Memoir Portrays Mother-Daughter Relationships

Glitter and Glue: A Memoir

By Kelly Corrigan

Copyright 2014

 

In the 1990’s soon after graduating from college, Kelly Corrigan set off on a trip around the world in search of adventure. Broke in Australia, she found a job as a nanny for a widower’s two children, ages five and seven. In the five months she spent with the family, she learned what it’s like to be a mother and not to have a mother and about her relationship with her own mother.
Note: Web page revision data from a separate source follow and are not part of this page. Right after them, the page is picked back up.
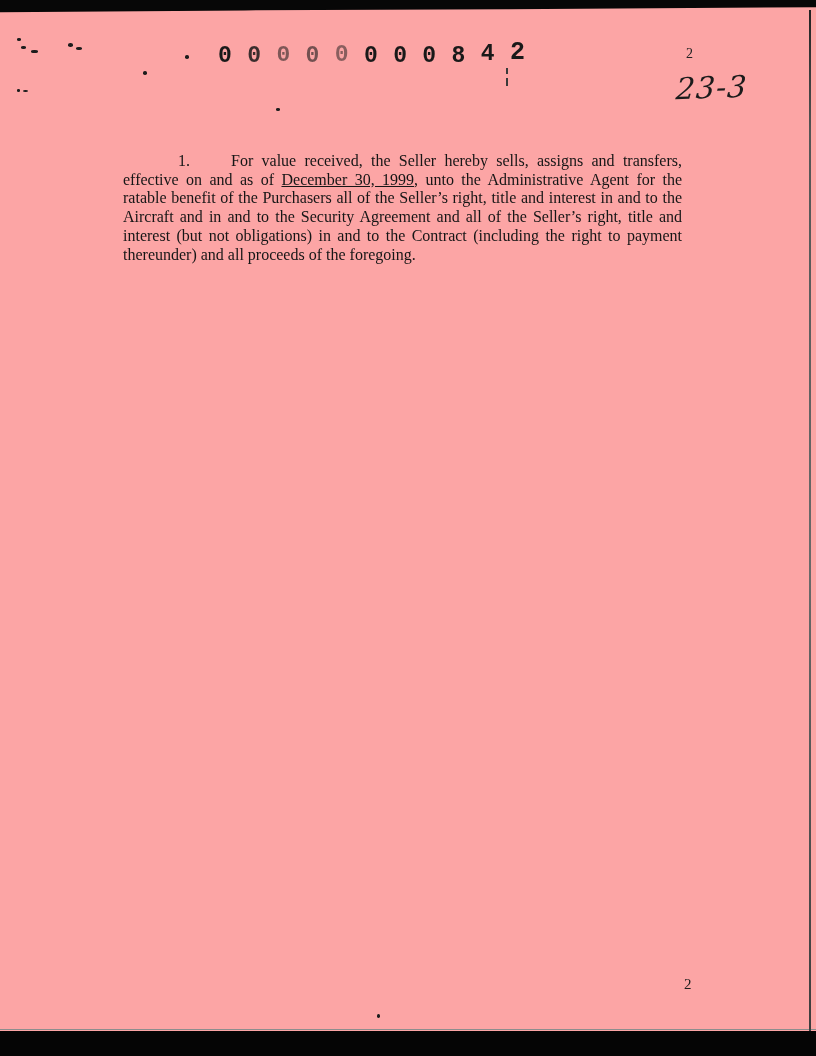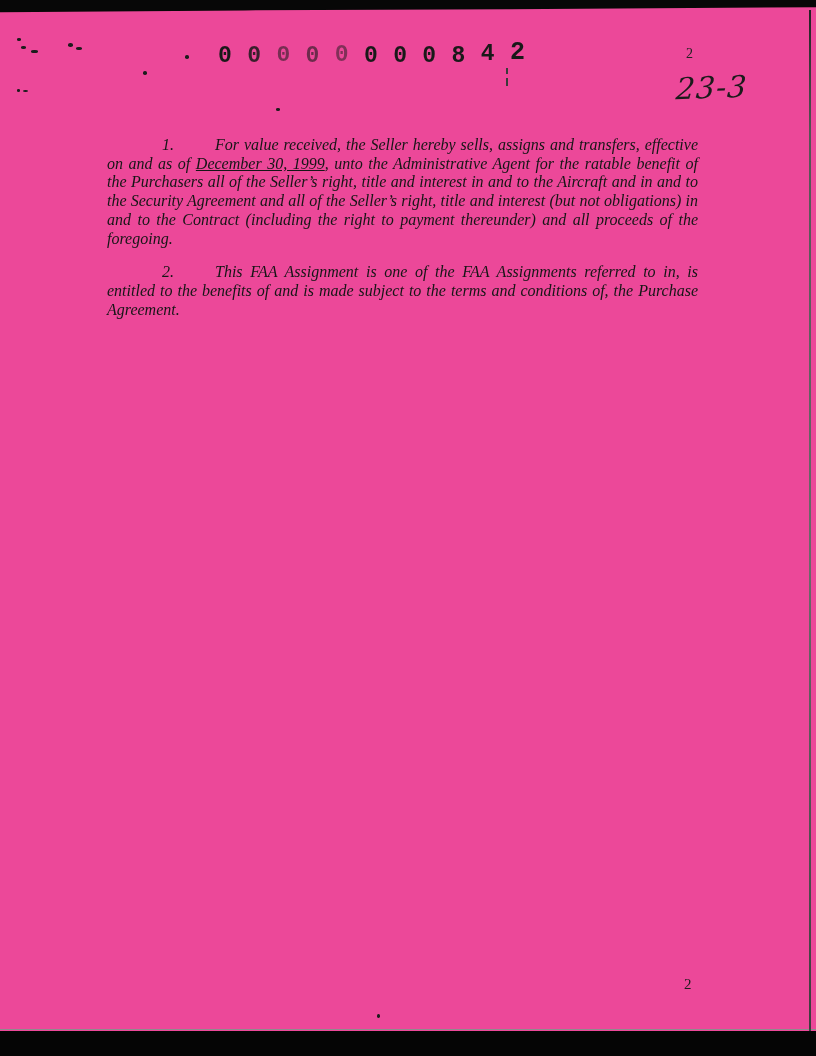"0 0 0 0 0" .page { background: #ec4899 -> #fca5a5 }
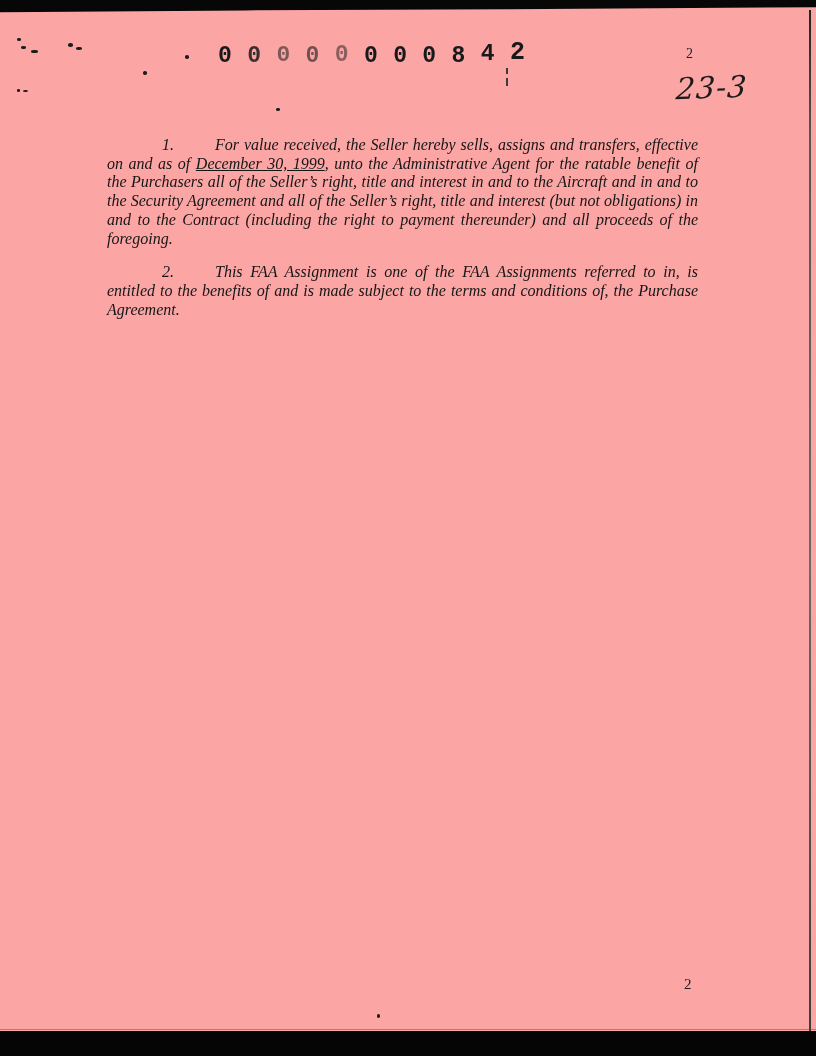"1. For value received, the" .doc-body p { font-style: italic -> none; margin: 0 -> 16px }
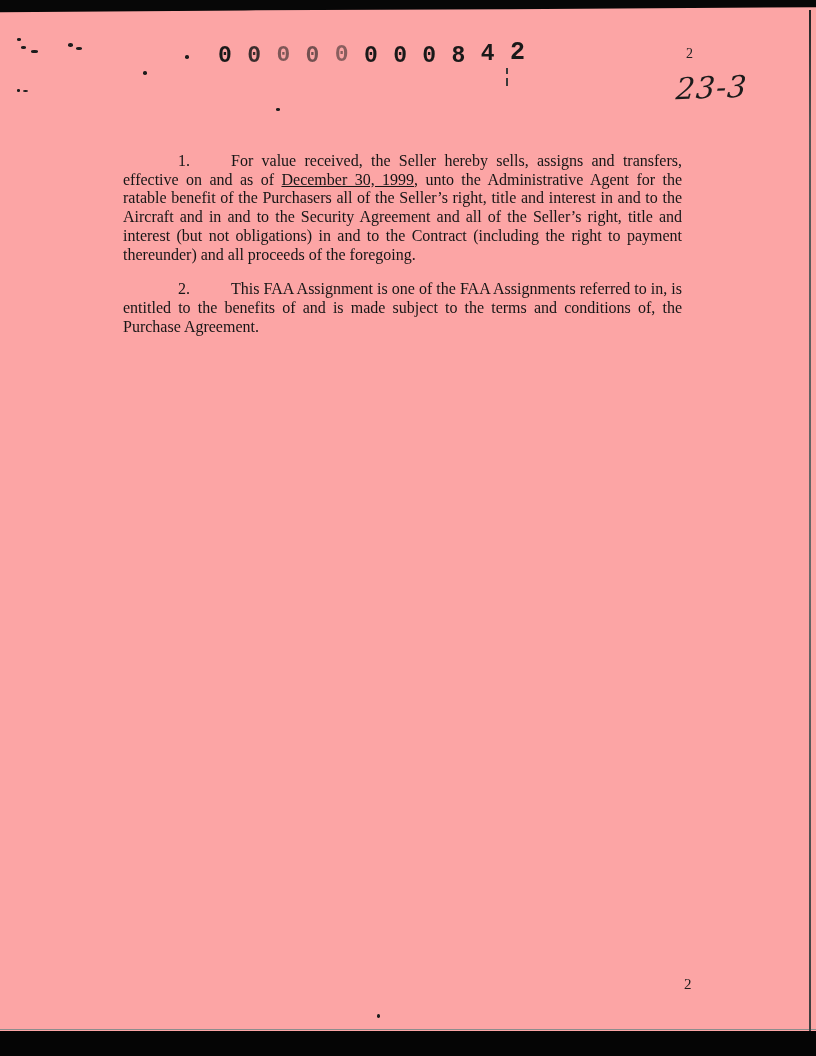"2. This FAA Assignment is" p { html: <p><span>2.</span><span></span><span>This FAA Assignment is one of the FAA Assignments referred to in, is entitled to the benefits of and is made subject to the terms and conditions of, the Purchase Agreement.</span></p> -> none }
She describes caring for the children, the little boy who immediately accepted her, and the little girl who was aloof at first. She also explains how she developed friendships with the widower’s step-son and father-in-law, often flashing back to her own childhood, how her mother viewed parenthood as something that had to be done while her father was more affectionate.

After returning to the states, she moved from her home in the East to San Francisco, found a job, and eventually got married and had two daughters. She talks about her relationship with her daughters, a time when she thought she would lose her mother, and her own cancer scares.

I’ve never been on a trip around the world and doubt I’ll do that now, but it was fun to read about Kelly Corrigan’s adventures. She tells a great story about mother-daughter relationships but also delivers a powerful message. You never really know what you had until it’s gone. This Mother’s Day, whether your mothers are living or not, I hope you’ll take time to appreciate them.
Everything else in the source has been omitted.